The Six Greatest of All Arts-Rock Music
Back to Black: Rock, a Cultural Revolution
While some of the greatest arts capitalized on their inherent quality to arrest the listener, viewer or other audiences, rock, like no other form tapped on the culture of the people and changed the scene of the humanities for good. However, before considering what actually ‘cultural revolution’(Mayberry, 1), of rock and roll of the ‘50s and early ‘60s fawned, here is a rundown on a few aspects that have made rock come up as its personal lord at changing the way people no longer have qualms about what the public, government or other entities have to say about them.
The Strings or the Voice?
Listening to Bohemian Rhapsody, all one hears is the harmonious interchange of Fred Mercury’s powerful voice with the chorus and piano chords. However, with Foxey Lady by Jimi Hendrix, the strum of the guitar is the experience that really steals the show. In short, more than any other art, rock has the distinctive aspect indemnifying one artist against another to achieve his or her greatness through one overpowering section of the two parts of a whole, either the voice or the instrument.
The Political Revolution
It does not take one to listen to the pseudo-political ideas in Revolution by the Beatles to fully grasp the strain of apathy against the system or even the pain of the punk generation in the revolutionary album by the Clash, London Calling. Indeed, rock is all about releasing the angst in the youth, for in fact, before it spilled out of control into an arguably adult genre, it was meant to be a whole new, commercial music for the ‘teenage’(Zocalo, A1) generation of the bombastic age, the sixties. Though the ‘punk’ (Openculture.com, A1) era in the British Isles would not be fully realized until the mid-seventies, specifically during the period of radical productions by the group the Sex Pistols, one could still feel the strains on both sides of the Atlantic via the palpable politics in a music that was a supposedly for teenagers. The very titles of singles by the above archetypical band were anarchist in nature and some even politicized court rulings on whether they should retain their titles or not.
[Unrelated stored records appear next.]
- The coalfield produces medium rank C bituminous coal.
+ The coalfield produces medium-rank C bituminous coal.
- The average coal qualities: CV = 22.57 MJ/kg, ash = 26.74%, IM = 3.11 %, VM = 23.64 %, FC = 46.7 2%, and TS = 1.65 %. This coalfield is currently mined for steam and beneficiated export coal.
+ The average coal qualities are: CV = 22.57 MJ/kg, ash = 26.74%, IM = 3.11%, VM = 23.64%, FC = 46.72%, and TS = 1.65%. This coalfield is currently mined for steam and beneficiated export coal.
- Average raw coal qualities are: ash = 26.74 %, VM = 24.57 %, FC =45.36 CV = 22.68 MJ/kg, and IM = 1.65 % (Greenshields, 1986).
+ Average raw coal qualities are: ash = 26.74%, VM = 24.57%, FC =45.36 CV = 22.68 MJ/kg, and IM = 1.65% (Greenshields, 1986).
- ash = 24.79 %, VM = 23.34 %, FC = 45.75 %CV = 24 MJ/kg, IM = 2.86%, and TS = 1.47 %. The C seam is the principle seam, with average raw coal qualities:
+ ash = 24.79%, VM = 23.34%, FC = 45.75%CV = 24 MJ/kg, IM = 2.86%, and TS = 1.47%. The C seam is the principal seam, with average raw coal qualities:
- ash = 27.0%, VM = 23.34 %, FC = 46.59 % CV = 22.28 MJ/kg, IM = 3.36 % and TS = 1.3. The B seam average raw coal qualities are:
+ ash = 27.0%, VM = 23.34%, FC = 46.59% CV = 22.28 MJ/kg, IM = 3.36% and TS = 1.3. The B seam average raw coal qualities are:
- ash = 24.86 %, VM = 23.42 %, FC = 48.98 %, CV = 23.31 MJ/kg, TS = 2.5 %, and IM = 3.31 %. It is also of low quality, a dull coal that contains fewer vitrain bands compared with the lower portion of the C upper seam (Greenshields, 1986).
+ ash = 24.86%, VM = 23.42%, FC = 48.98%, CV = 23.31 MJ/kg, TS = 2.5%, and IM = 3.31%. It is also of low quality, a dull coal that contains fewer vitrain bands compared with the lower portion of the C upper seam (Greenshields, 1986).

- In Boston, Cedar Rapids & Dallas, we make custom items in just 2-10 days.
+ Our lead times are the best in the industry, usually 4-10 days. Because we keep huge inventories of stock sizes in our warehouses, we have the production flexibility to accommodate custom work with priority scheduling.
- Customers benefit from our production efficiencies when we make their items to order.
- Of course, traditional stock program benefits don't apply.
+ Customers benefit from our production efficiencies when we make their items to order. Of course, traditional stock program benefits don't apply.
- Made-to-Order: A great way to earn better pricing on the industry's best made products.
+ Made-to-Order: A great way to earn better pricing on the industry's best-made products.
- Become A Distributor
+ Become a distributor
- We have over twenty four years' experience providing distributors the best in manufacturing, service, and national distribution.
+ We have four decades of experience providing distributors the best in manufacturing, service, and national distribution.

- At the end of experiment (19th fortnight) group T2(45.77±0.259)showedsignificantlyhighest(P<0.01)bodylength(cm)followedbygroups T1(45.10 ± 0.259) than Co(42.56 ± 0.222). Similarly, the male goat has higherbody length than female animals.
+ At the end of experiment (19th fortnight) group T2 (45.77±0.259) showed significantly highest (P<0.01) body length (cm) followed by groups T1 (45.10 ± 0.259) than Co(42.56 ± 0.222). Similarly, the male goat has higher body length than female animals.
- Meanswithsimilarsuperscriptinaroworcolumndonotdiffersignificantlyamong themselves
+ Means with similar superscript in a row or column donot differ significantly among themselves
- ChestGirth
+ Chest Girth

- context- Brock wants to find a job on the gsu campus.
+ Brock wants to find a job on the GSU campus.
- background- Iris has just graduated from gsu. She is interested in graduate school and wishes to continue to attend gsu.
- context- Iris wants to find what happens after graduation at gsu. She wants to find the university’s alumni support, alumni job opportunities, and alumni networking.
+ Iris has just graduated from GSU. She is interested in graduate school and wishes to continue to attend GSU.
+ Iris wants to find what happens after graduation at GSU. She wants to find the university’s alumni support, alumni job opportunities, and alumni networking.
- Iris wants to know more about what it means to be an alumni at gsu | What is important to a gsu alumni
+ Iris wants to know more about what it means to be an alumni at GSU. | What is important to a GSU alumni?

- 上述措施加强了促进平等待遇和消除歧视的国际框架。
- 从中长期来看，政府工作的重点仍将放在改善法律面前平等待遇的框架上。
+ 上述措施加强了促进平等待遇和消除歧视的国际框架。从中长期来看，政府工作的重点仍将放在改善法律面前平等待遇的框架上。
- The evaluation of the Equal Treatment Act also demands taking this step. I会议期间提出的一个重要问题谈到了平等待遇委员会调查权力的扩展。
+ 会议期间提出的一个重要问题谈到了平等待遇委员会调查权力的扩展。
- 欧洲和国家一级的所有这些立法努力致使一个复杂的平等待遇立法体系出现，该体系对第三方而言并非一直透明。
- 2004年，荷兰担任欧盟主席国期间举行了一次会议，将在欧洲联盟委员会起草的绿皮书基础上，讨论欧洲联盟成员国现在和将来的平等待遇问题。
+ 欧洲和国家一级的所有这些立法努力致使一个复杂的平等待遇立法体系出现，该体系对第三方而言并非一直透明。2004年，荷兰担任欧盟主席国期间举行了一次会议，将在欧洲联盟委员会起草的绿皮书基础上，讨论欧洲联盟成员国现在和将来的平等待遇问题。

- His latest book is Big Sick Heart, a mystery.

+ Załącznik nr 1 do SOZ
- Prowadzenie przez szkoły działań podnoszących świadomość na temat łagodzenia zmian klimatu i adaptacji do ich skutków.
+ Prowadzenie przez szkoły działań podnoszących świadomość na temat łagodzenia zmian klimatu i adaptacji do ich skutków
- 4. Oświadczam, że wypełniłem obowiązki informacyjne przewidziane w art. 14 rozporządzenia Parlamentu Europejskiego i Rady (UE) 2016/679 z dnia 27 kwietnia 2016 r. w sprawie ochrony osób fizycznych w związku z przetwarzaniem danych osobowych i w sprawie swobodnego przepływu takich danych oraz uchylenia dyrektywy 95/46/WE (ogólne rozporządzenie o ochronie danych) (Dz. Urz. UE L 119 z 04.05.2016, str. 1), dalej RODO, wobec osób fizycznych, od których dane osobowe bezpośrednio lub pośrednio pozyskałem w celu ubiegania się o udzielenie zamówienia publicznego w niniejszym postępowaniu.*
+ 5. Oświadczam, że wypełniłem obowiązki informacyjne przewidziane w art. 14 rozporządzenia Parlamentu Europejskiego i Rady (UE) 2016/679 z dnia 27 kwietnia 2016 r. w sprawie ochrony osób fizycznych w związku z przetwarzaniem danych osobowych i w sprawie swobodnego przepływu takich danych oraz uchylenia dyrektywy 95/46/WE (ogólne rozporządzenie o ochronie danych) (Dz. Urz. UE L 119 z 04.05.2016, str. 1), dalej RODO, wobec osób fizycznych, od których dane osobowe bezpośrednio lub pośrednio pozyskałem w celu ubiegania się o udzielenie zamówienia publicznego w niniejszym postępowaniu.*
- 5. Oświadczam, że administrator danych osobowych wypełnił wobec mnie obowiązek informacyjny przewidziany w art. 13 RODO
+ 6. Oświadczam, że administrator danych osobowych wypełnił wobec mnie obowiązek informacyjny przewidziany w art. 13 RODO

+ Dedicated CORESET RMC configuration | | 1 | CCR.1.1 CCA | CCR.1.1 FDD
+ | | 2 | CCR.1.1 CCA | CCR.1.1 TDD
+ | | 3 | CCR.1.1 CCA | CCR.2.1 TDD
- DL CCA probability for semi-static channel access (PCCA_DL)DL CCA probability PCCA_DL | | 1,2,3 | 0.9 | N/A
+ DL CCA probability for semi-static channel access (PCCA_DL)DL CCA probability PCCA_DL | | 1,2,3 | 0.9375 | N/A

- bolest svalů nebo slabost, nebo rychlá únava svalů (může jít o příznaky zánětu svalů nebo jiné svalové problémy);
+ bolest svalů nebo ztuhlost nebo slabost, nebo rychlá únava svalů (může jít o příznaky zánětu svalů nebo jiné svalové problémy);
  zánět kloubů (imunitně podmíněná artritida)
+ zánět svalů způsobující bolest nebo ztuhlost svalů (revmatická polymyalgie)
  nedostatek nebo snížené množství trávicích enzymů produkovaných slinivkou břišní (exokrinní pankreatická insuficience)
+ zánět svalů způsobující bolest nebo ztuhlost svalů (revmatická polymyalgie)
On the above score, perhaps only books and paintings preceded rock in spawning controversy with political undertones: This brings to mind the novel, The Tropic of Cancer by Henry Miller and The oil painting, Virgin of the Rocks by Leonardo da Vinci, which, according to Dan Brown (2005) in his novel on the painter, it had several depictions of symbolic acts over the Madonna and her child. However, rock remains a popular front, more proactive than the aforementioned arts because the latter are basically dormant, but the former remains fresh in the memory of listeners and followers of bands and their gigs.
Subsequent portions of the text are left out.